MARIANNA, Ark. — Pulling into the gravel driveway of Jones’ Bar-B-Q Diner, you wonder if you’re in the right place.

This cinder-block building with a worn picnic table in front and a jumble of stumps and split wood out back is the ballyhooed barbecue joint that in 2012 won the first James Beard Award in Arkansas history?

Yup, this is it.

On a ramshackle residential street in this poor Mississippi Delta town of no more than 3,000, mostly Black residents, 77-year-old James H. Jones is proprietor and pitmaster of the restaurant — deemed an “American classic” by the Beard Foundation — that his grandfather, Walter Jones, founded in 1910.

Today, it’s actually a fourth-generation family member, Jones’s son, James Jr., who greets us. A 47-year-old middle school teacher, bus driver, and basketball coach in Pine Bluff, James explained that his father has some health issues — nothing serious — that would keep him away from the restaurant for a few weeks.

Simple and unpretentious doesn’t quite describe Jones’ Bar-B-Q Diner. But authentic does. There are only two tables and the menu isn’t long: chopped pork. That’s it. A couple of faded photos and tributes hang on the wood-paneled walls, including a rave from Governor Asa Hutchinson and a framed plate bestowed by the Arkansas Food Hall of Fame.

“He couldn’t pick up the award ‘cause he was still cooking,” James said of his father. “He didn’t know he was gonna get it, and he’d already started cooking and couldn’t leave the pit.”

A door leads into a small kitchen, where the Boston butts and shoulders that are smoked out back in a converted garage for eight hours are finely chopped, then seasoned with a tangy vinegar-based sauce, before being served — with a dollop, or not, of homemade coleslaw — between two pieces of store-bought white bread and wrapped in foil. Trust me, it’s damn tasty.

“I heard about this place on the news,” said Melvin Isom, a contractor from Wynne, Ark., who walked in for lunch with his son, Marcus. “We’re doing a job in Marianna and wanted to try it.”

“It’s real good,” he said, grinning.

James, who’s on leave from his teaching job while filling in for his father, got up today at 4:30 a.m. to kindle a fire in the fireplace. Throughout the day, white-hot coals are shoveled into a concrete smoker that’s covered by a charred tin plank to maintain the heat at 400-plus degrees. His father burns a combination of oak, hickory, and, sometimes, pecan, to achieve the flavor his customers have come to expect.

And there’s no shortage of customers. The front door opens at 7 a.m. and people on their way to work at the nearby prison or schools are usually waiting. “We got people coming in every day for years,” James said, “like the guy on the garbage truck comes in every day and gets one without slaw and a drink.” (There are cans of Coca-Cola in the fridge.)

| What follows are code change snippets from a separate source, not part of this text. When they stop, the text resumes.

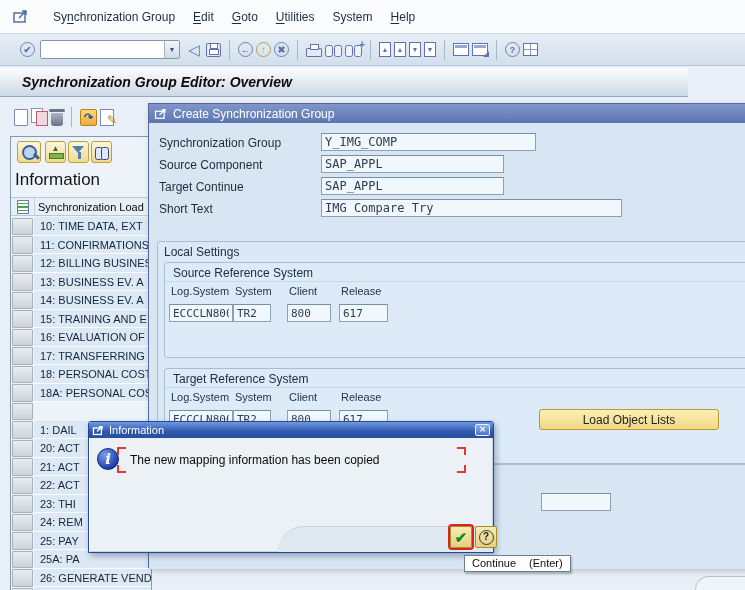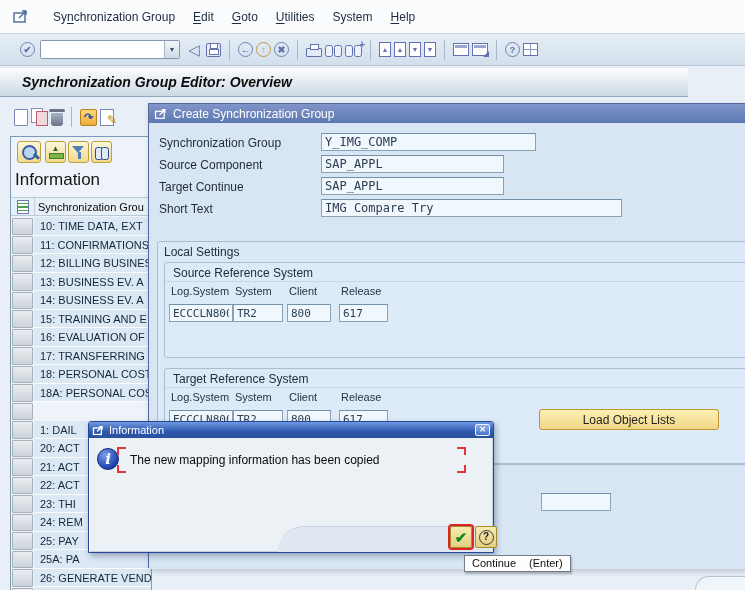"Synchronization Grou" span.hlabel { text: Grou -> Load }
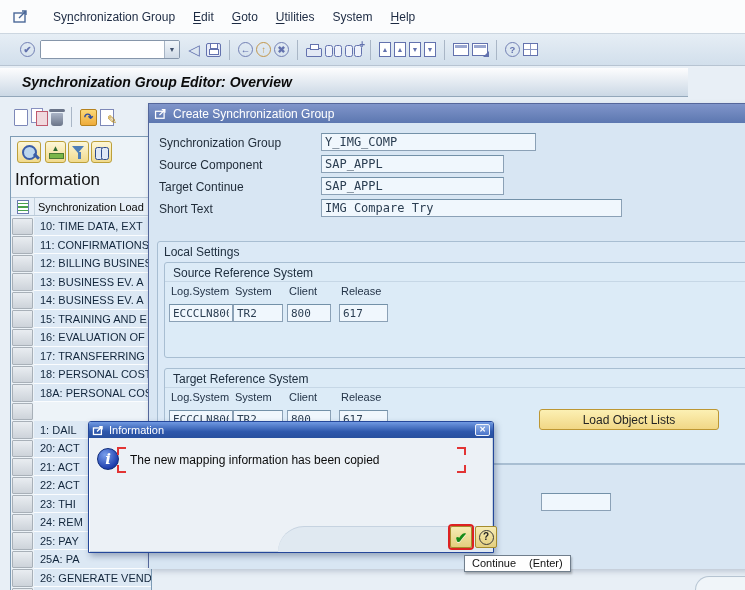"TR2" .val-row .val-input:nth-of-type(2) { width: 50px -> 38px }
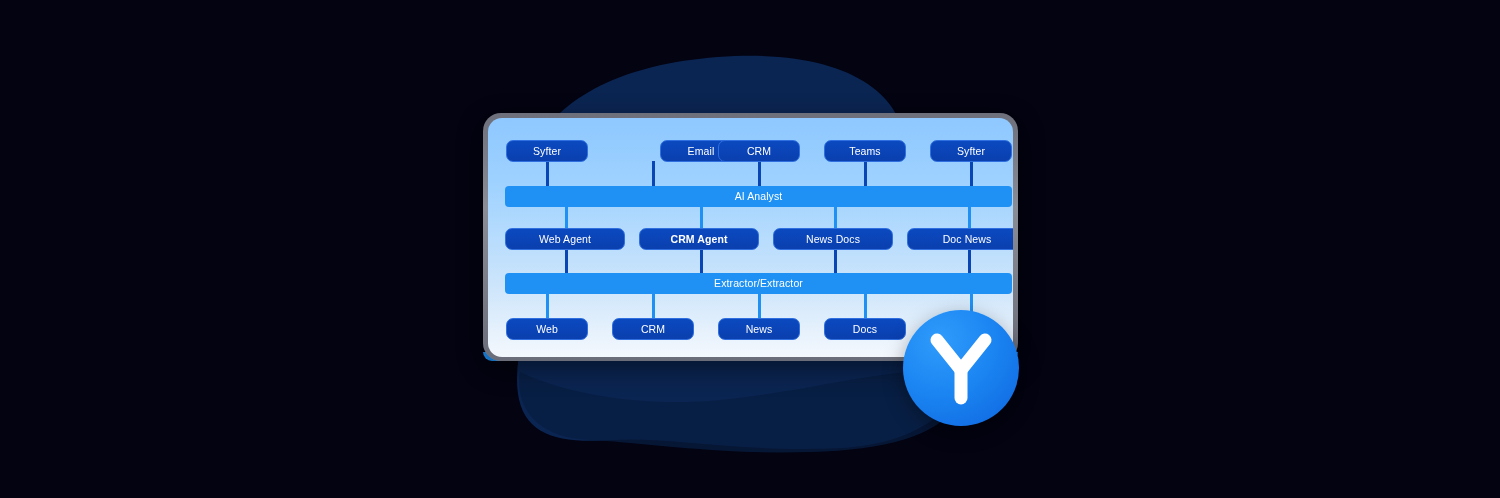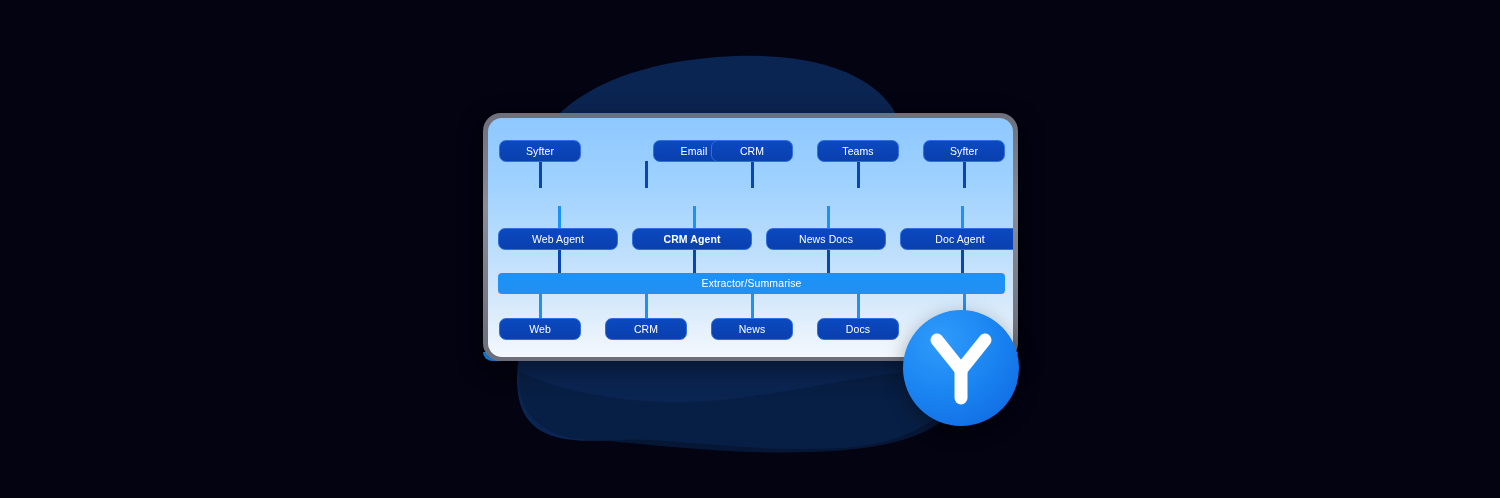"Syfter" .diagram { left: 4px -> 11px }
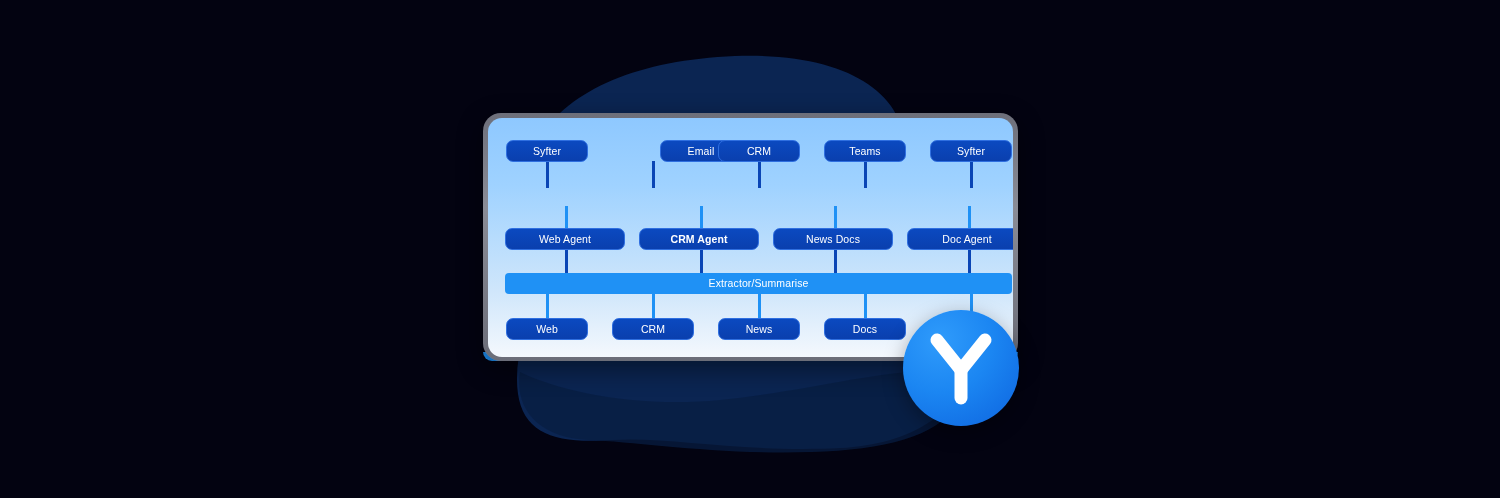"AI Analyst" div.bar { html: none -> <div>AI Analyst</div> }
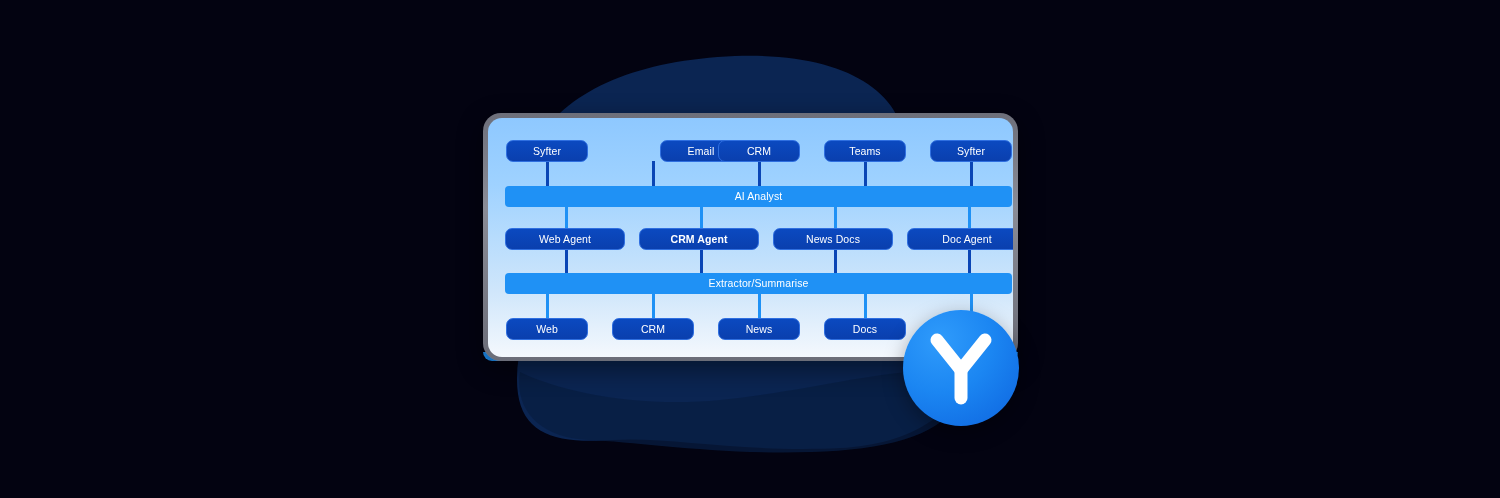"Doc Agent" div.node { text: Agent -> News }
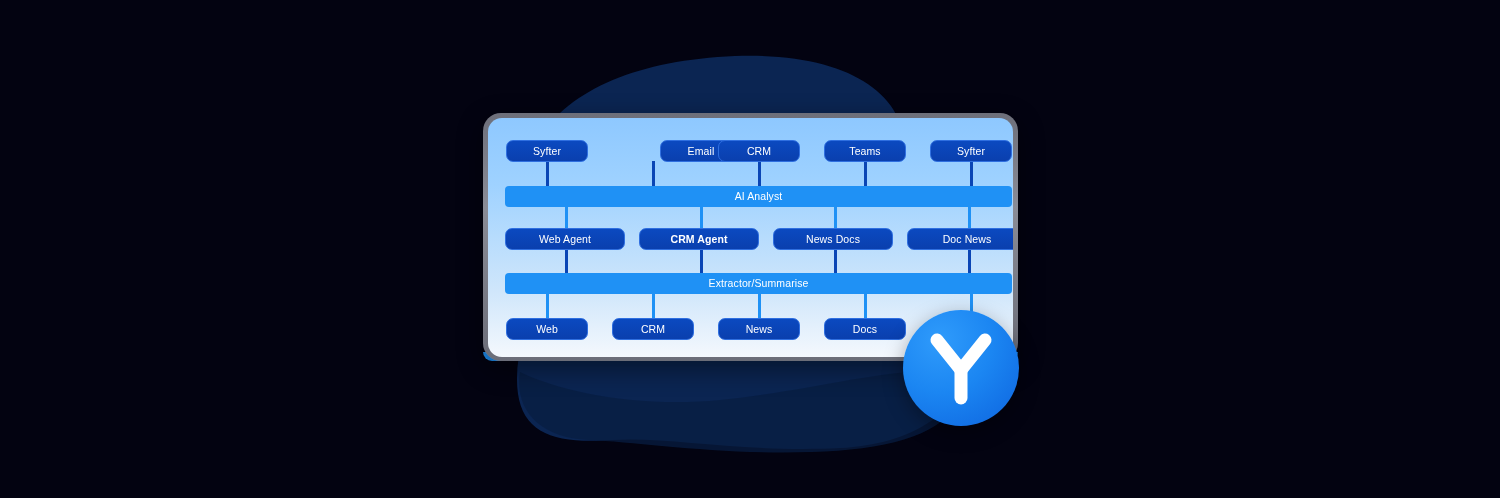"Extractor/Summarise" div.bar { text: Extractor/Summarise -> Extractor/Extractor }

Jones’ Bar-B-Q Diner stays open until the meat’s gone, which is often by 1 p.m. On a normal day, James says, his father will cook a few hundred pounds of meat, but it can be twice that on holidays and weekends. This isn’t fancy food. No special brisket injections, sauces, or marinades. No truffle fries or side salads.

“No, sir,” James said. “We kept it like it is. We ain’t changed nothing. It’s just my dad operating it by himself, or me, so we kept it simple.”

The Beard Award was good PR, but the restaurant started getting attention a few years before, when John T. Edge, founding director of the Southern Foodways Alliance and the author of several books about southern food, wrote a terrific essay touting the joint. (Edge believes it’s one of the oldest Black-owned restaurants in America.)

James H. Jones Jr. (right) talked with his cousin Irish Williams during a visit to Jones' Bar-B-Q.
James H. Jones Jr. (right) talked with his cousin Irish Williams during a visit to Jones' Bar-B-Q. (Craig F. Walker/Globe Staff)

“People reading that wanted to know where it was,” James said. “Then after that James Beard Award, business kind of took off.”

We were just about to leave when Jones’s 72-year-old cousin, Irish Williams, pulled up in a pickup. A retired high-school principal known to folks around here as “Coach I,” Williams offered his opinion of the family business.

“You got to come here not ‘cause they’re kinfolk,” he said, “but because it’s goood.